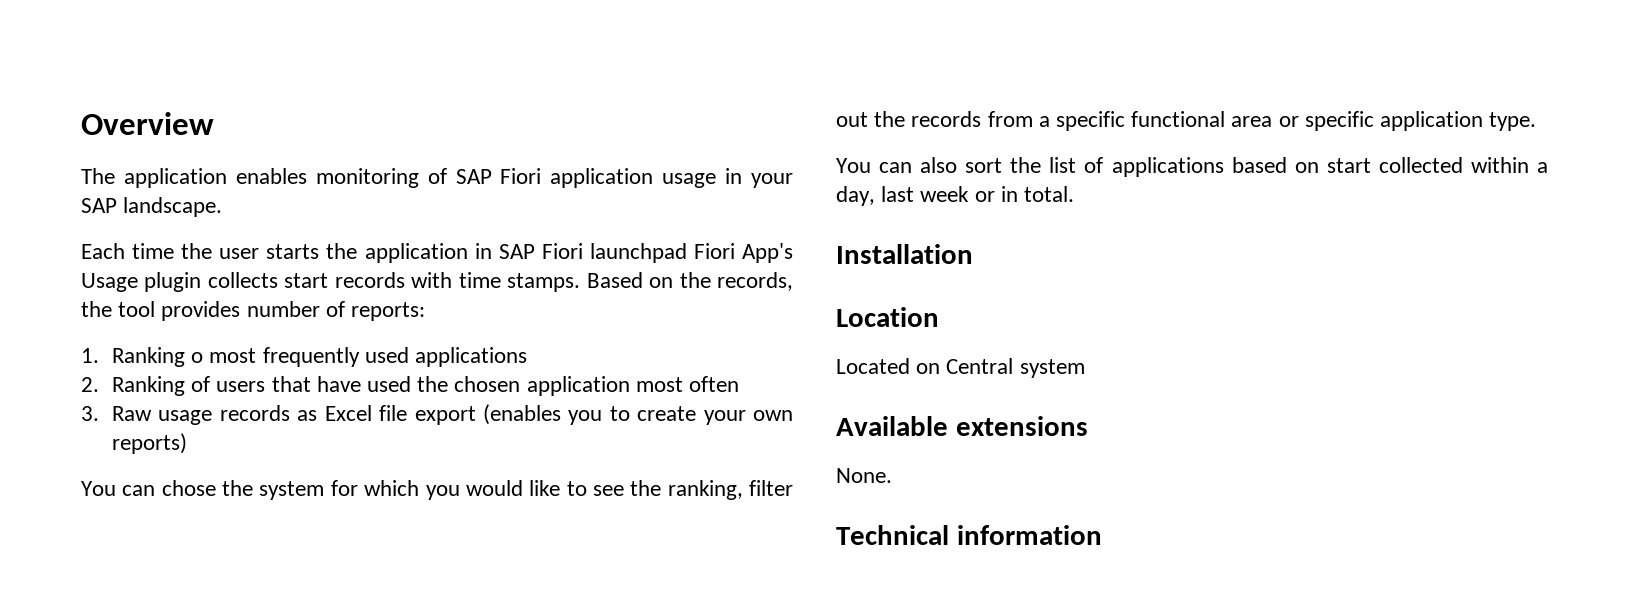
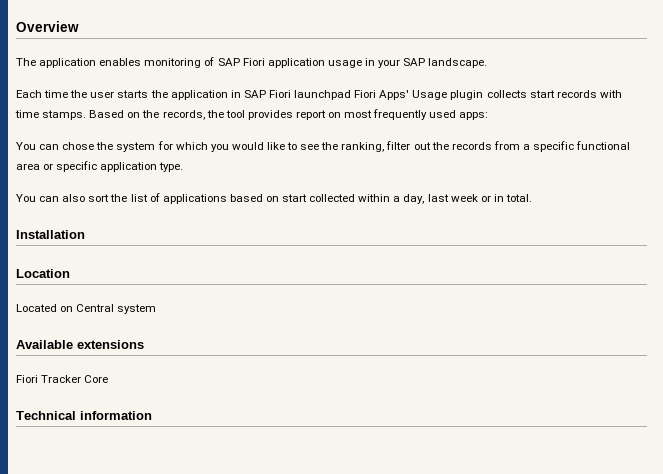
[742,243,793,263] App's -> [379,90,410,100] Apps'
[246,301,426,321] [81,347,528,367] [81,376,740,396] [81,404,793,425] [111,433,187,454] number of reports: // 1. Ranking o most frequently used applications // 2. Ranking of users that have used the chosen application most often // 3. Raw usage records as Excel file export (enables you to create your own reports) -> [295,109,489,120] report on most frequently used apps:
[836,468,892,483] None. -> [16,375,109,383] Fiori Tracker Core

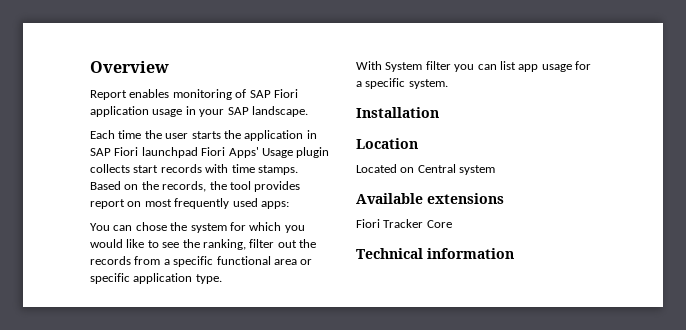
[16,58,97,68] The application -> [90,90,127,100] Report
[16,193,532,204] You can also sort the list of applications based on start collected within a day, last week or in total. -> [356,61,591,72] [356,78,448,89] With System filter you can list app usage for a specific system.

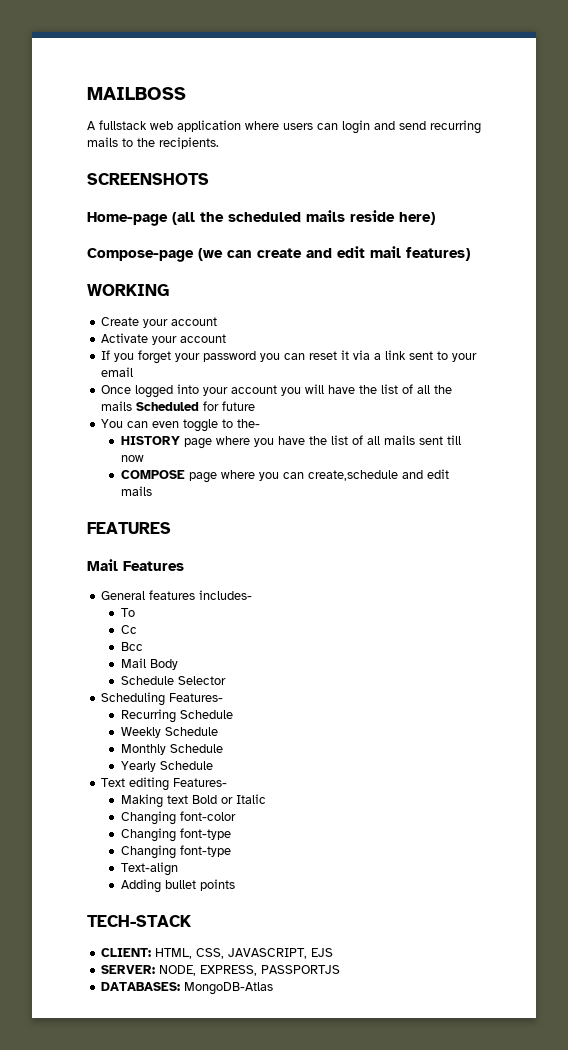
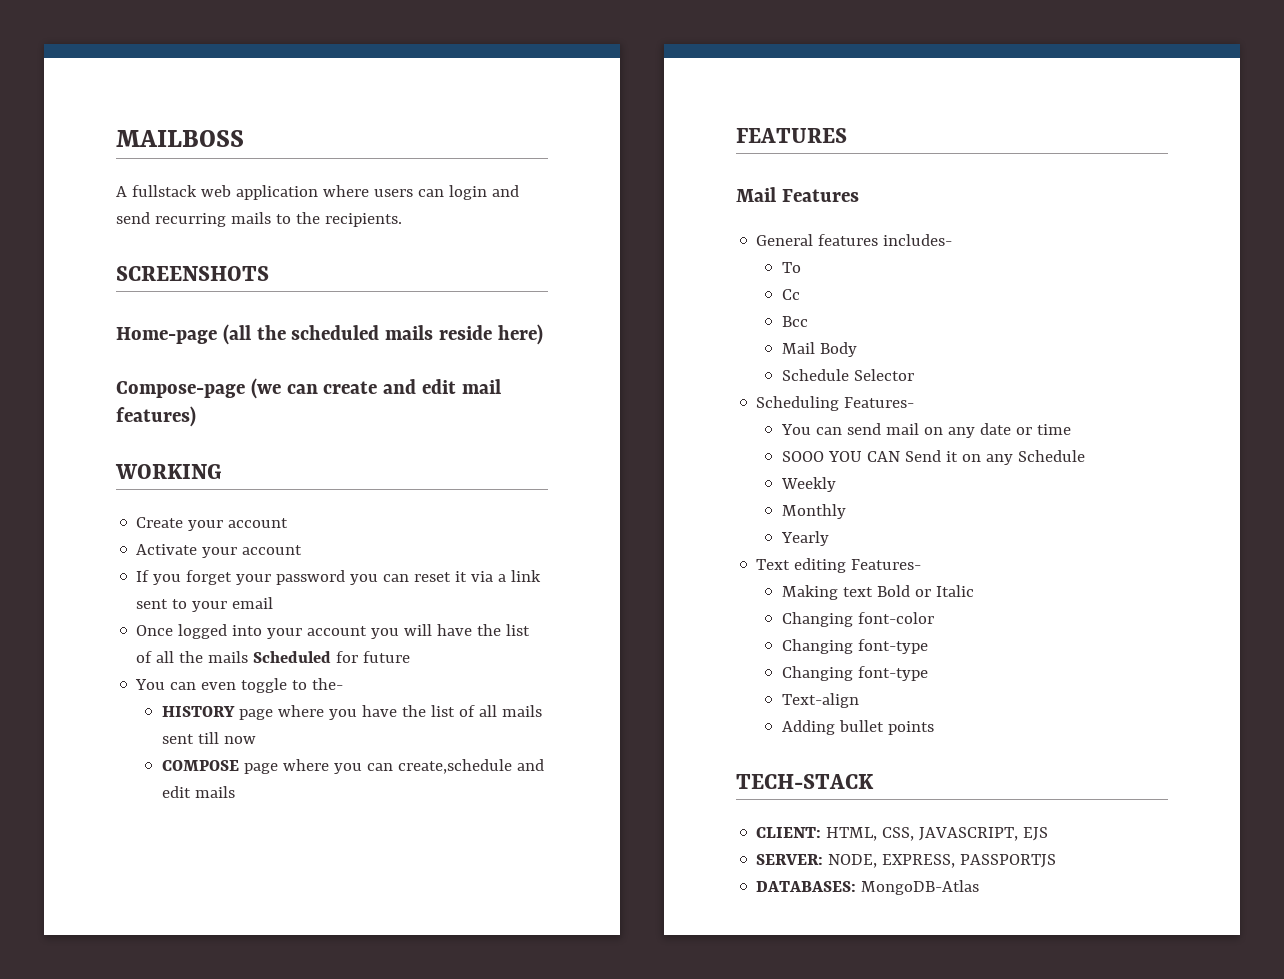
[120,709,176,723] Recurring -> [780,423,1071,438] [781,450,1013,465] You can send mail on any date or time // SOOO YOU CAN Send it on any
[164,727,218,736] Schedule -> (836, 484) none
[169,744,223,753] Schedule -> (846, 511) none
[159,761,213,770] Schedule -> (829, 538) none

§

◆ Description of the task: All the lines above need to be repeated exactly, with no pictures carried over.

◆ Task answer:
[742,243,793,263] App's -> [379,90,410,100] Apps'
[246,301,426,321] [81,347,528,367] [81,376,740,396] [81,404,793,425] [111,433,187,454] number of reports: // 1. Ranking o most frequently used applications // 2. Ranking of users that have used the chosen application most often // 3. Raw usage records as Excel file export (enables you to create your own reports) -> [295,109,489,120] report on most frequently used apps:
[836,468,892,483] None. -> [16,375,109,383] Fiori Tracker Core

[16,58,97,68] The application -> [90,90,127,100] Report
[16,193,532,204] You can also sort the list of applications based on start collected within a day, last week or in total. -> [356,61,591,72] [356,78,448,89] With System filter you can list app usage for a specific system.

[120,709,176,723] Recurring -> [780,423,1071,438] [781,450,1013,465] You can send mail on any date or time // SOOO YOU CAN Send it on any
[164,727,218,736] Schedule -> (836, 484) none
[169,744,223,753] Schedule -> (846, 511) none
[159,761,213,770] Schedule -> (829, 538) none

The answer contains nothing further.